- [Exercise instructions]: Take the line with "discount: none -> 65.58" and the rest of the lines after it, to the end of the entries, and restate them exactly.
Data Start Marker
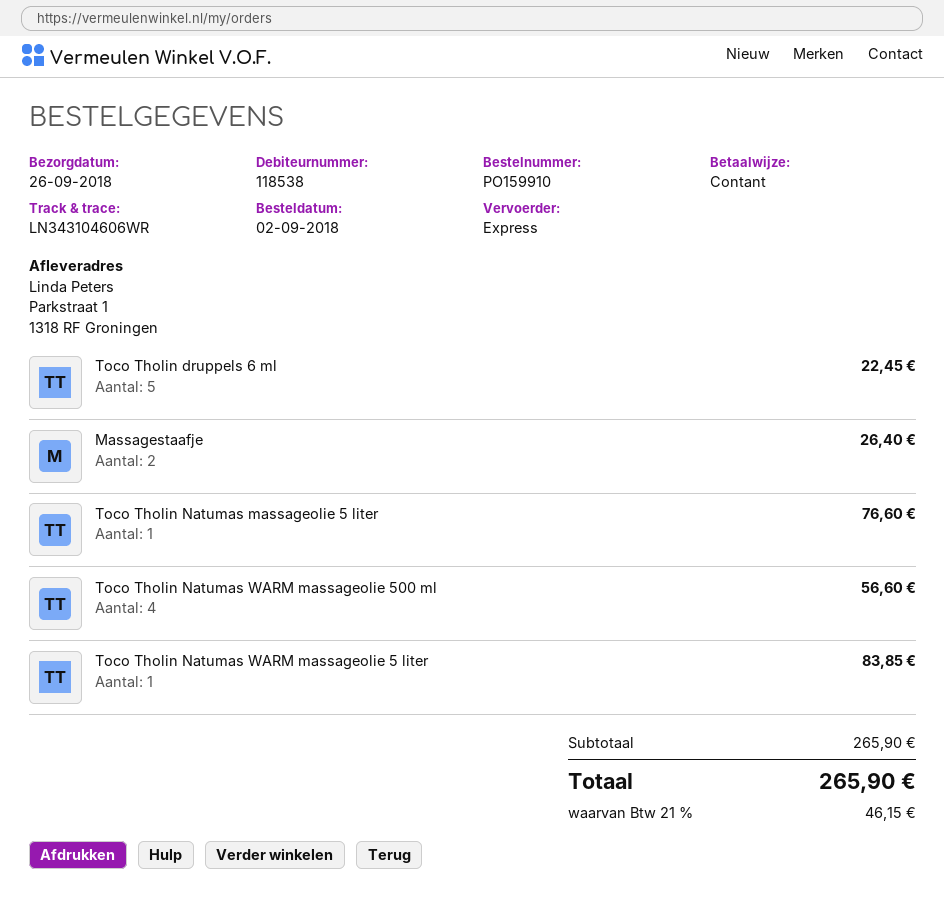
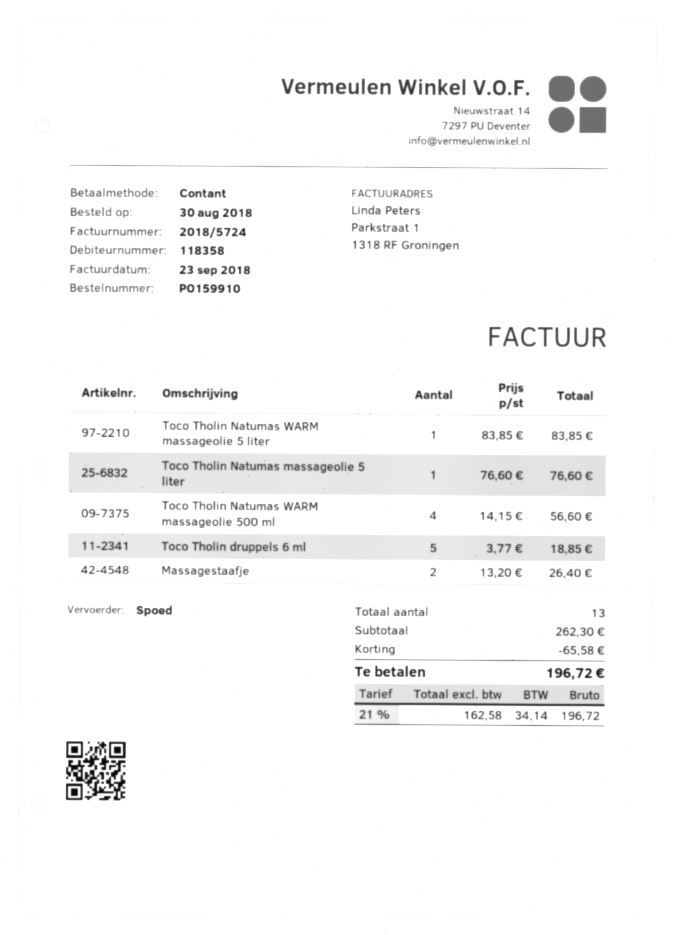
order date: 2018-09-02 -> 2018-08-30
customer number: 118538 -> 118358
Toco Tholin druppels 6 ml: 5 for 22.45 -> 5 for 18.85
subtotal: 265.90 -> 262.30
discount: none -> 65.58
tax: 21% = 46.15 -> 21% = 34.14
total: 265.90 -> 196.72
Data End Marker
- [Task result]:
discount: none -> 65.58
tax: 21% = 46.15 -> 21% = 34.14
total: 265.90 -> 196.72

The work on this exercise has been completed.